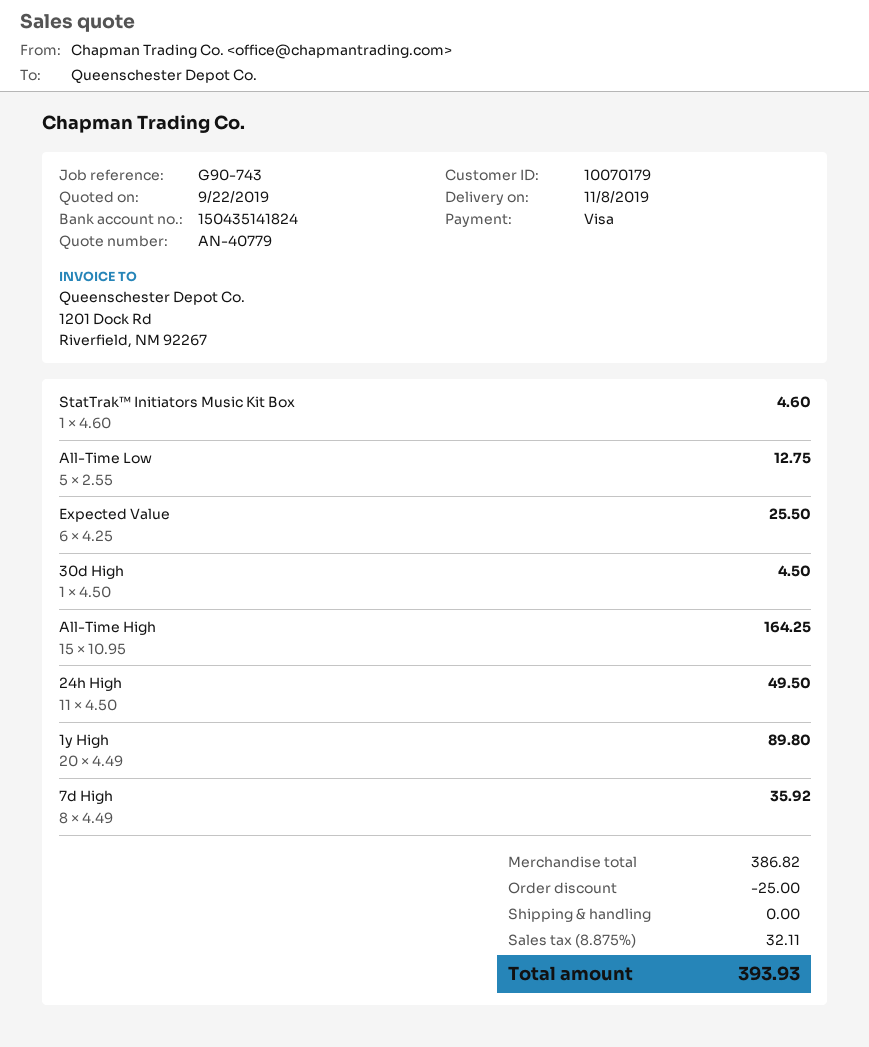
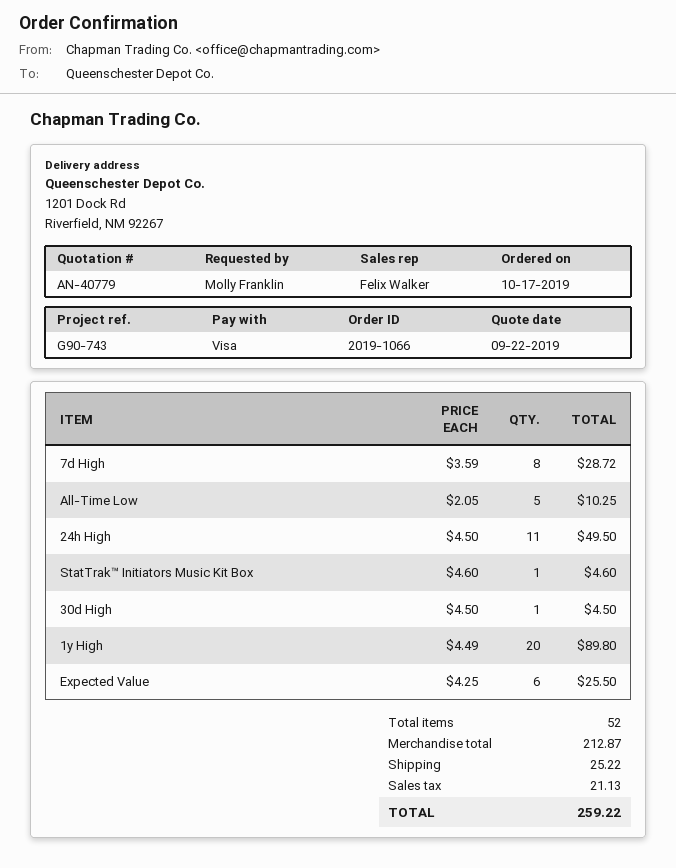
All-Time Low: 5 x 2.55 = 12.75 -> 5 x 2.05 = 10.25
All-Time High: 15 x 10.95 = 164.25 -> none
7d High: 8 x 4.49 = 35.92 -> 8 x 3.59 = 28.72
subtotal: 386.82 -> 212.87
discount: 25.00 -> none
shipping: 0.00 -> 25.22
tax: 32.11 -> 21.13
total: 393.93 -> 259.22

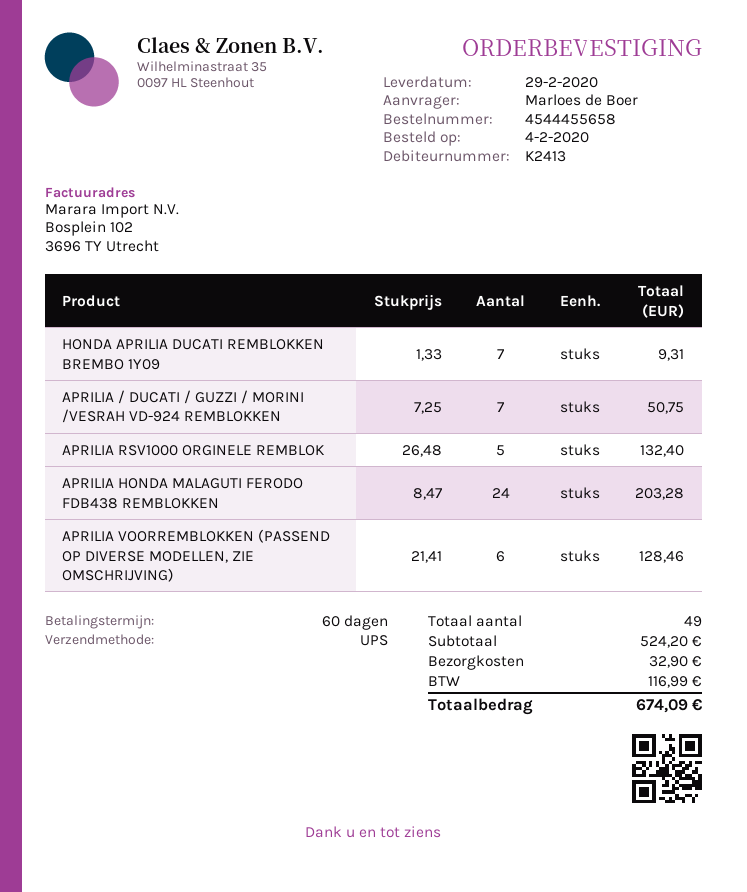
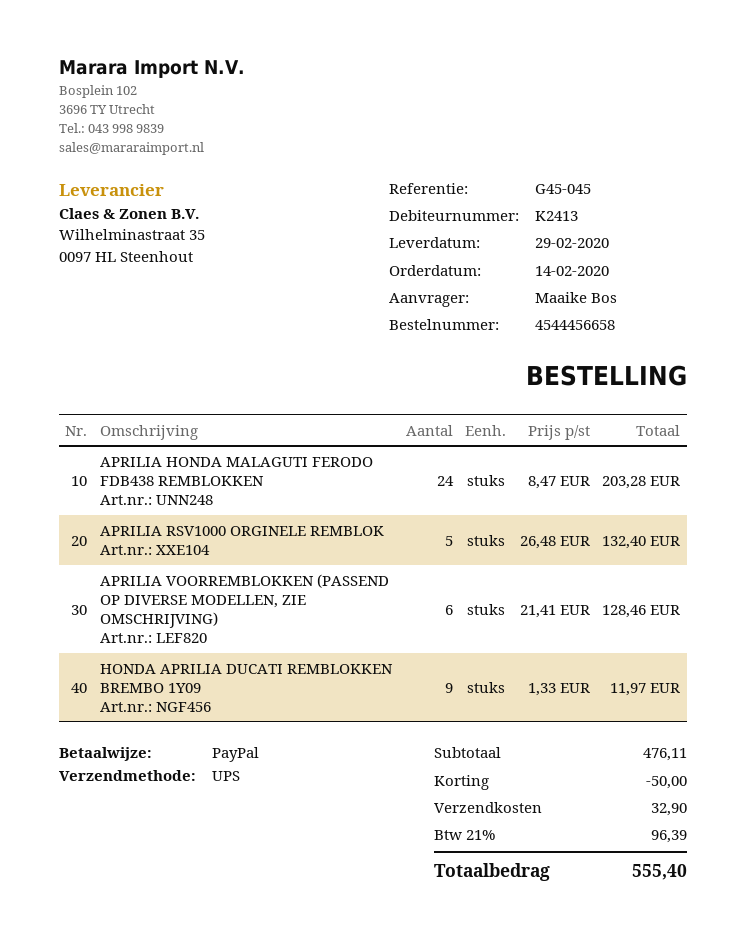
order number: 4544455658 -> 4544456658
order date: 2020-02-04 -> 2020-02-14
ordered by: Marloes de Boer -> Maaike Bos
HONDA APRILIA DUCATI REMBLOKKEN BREMBO 1Y09: 7 x 1.33 = 9.31 -> 9 x 1.33 = 11.97
APRILIA / DUCATI / GUZZI / MORINI /VESRAH VD-924 REMBLOKKEN: 7 x 7.25 = 50.75 -> none
subtotal: 524.20 -> 476.11
discount: none -> 50.00
tax: 116.99 -> 96.39
total: 674.09 -> 555.40

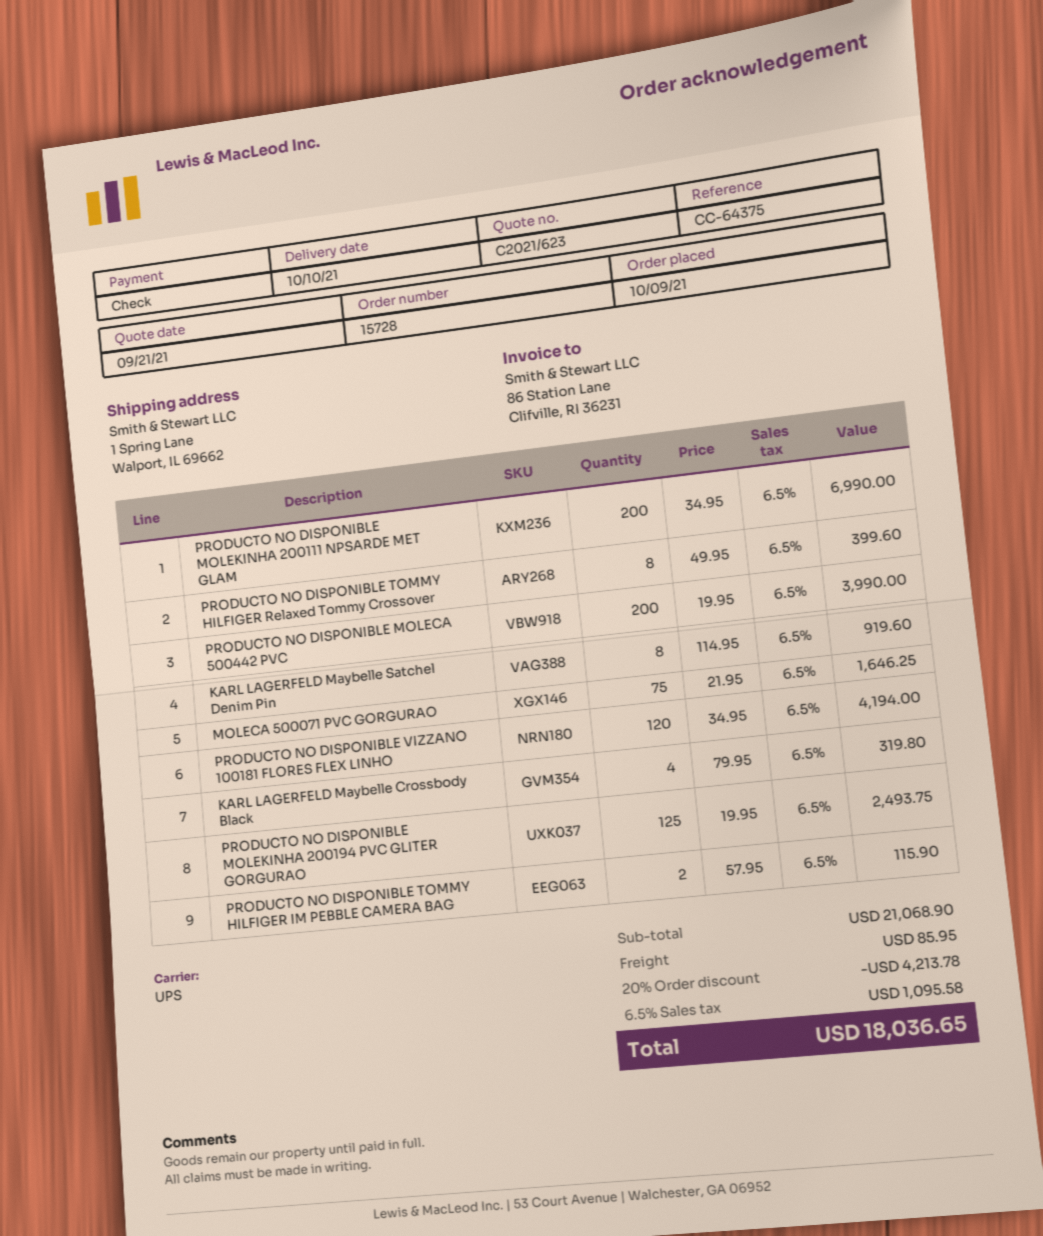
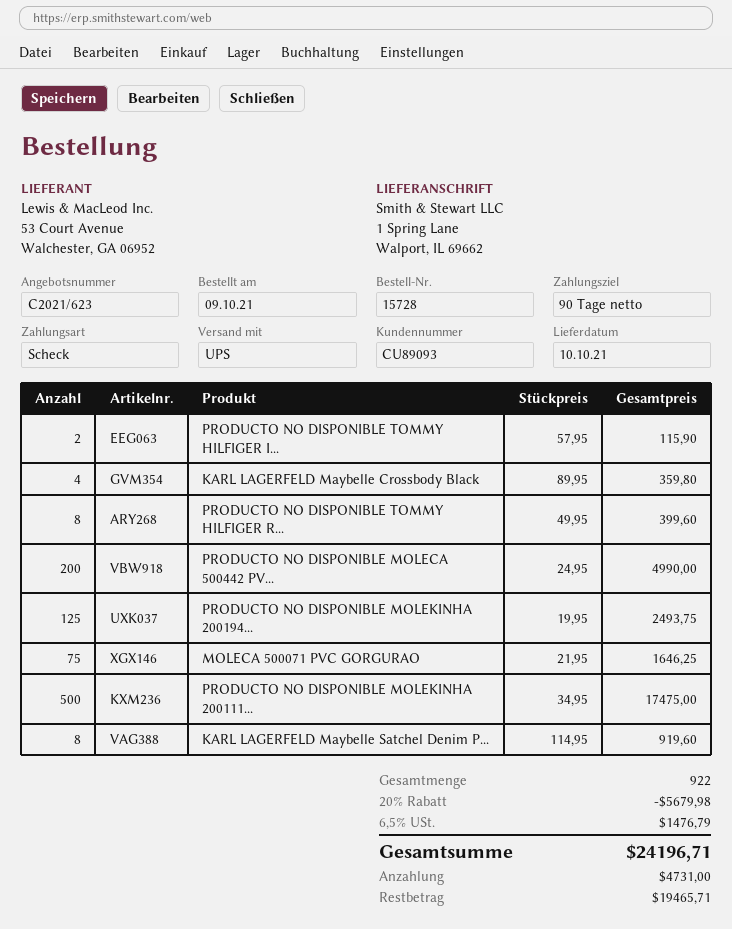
PRODUCTO NO DISPONIBLE MOLEKINHA 200111 NPSARDE MET GLAM: 200 x 34.95 = 6990.00 -> 500 x 34.95 = 17475.00
PRODUCTO NO DISPONIBLE MOLECA 500442 PVC: 200 x 19.95 = 3990.00 -> 200 x 24.95 = 4990.00
PRODUCTO NO DISPONIBLE VIZZANO 100181 FLORES FLEX LINHO: 120 x 34.95 = 4194.00 -> none
KARL LAGERFELD Maybelle Crossbody Black: 4 x 79.95 = 319.80 -> 4 x 89.95 = 359.80
discount: 20% = 4213.78 -> 20% = 5679.98
shipping: 85.95 -> none
tax: 6.5% = 1095.58 -> 6.5% = 1476.79
total: 18036.65 -> 24196.71

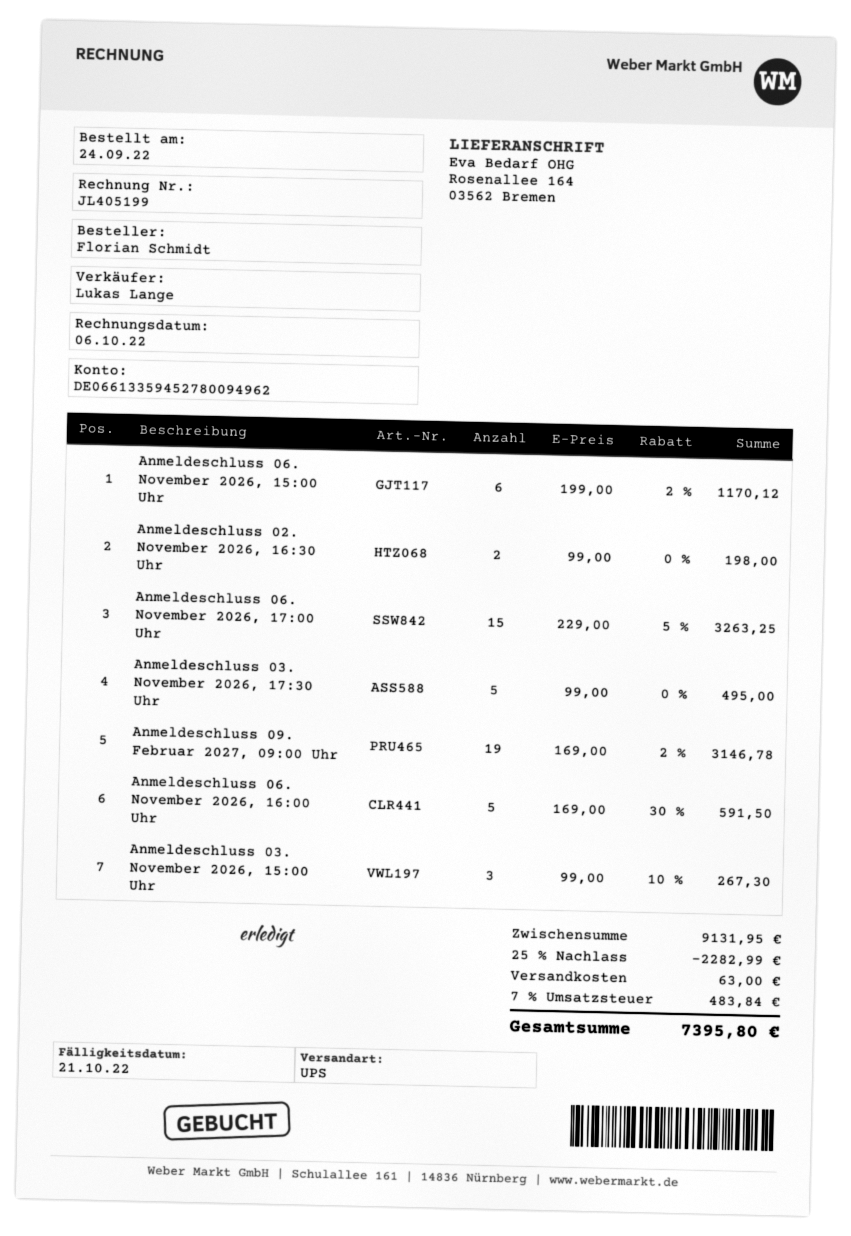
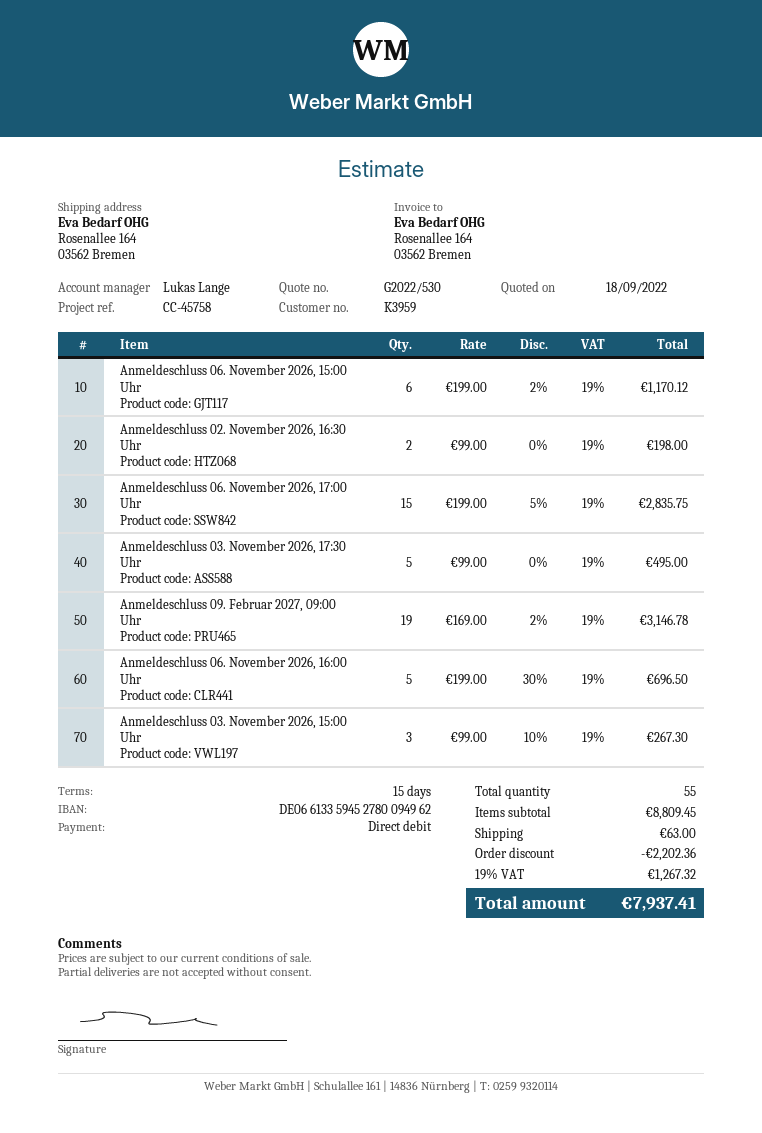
Anmeldeschluss 06. November 2026, 17:00 Uhr: 15 x 229.00 - 5% = 3263.25 -> 15 x 199.00 - 5% = 2835.75
Anmeldeschluss 06. November 2026, 16:00 Uhr: 5 x 169.00 - 30% = 591.50 -> 5 x 199.00 - 30% = 696.50
subtotal: 9131.95 -> 8809.45
discount: 2282.99 -> 2202.36
tax: 7% = 483.84 -> 19% = 1267.32
total: 7395.80 -> 7937.41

**REQUIRED WORK:** Retrieve each line from the records above where the word "November" occurs.

**TASK RESPONSE:**
Anmeldeschluss 06. November 2026, 17:00 Uhr: 15 x 229.00 - 5% = 3263.25 -> 15 x 199.00 - 5% = 2835.75
Anmeldeschluss 06. November 2026, 16:00 Uhr: 5 x 169.00 - 30% = 591.50 -> 5 x 199.00 - 30% = 696.50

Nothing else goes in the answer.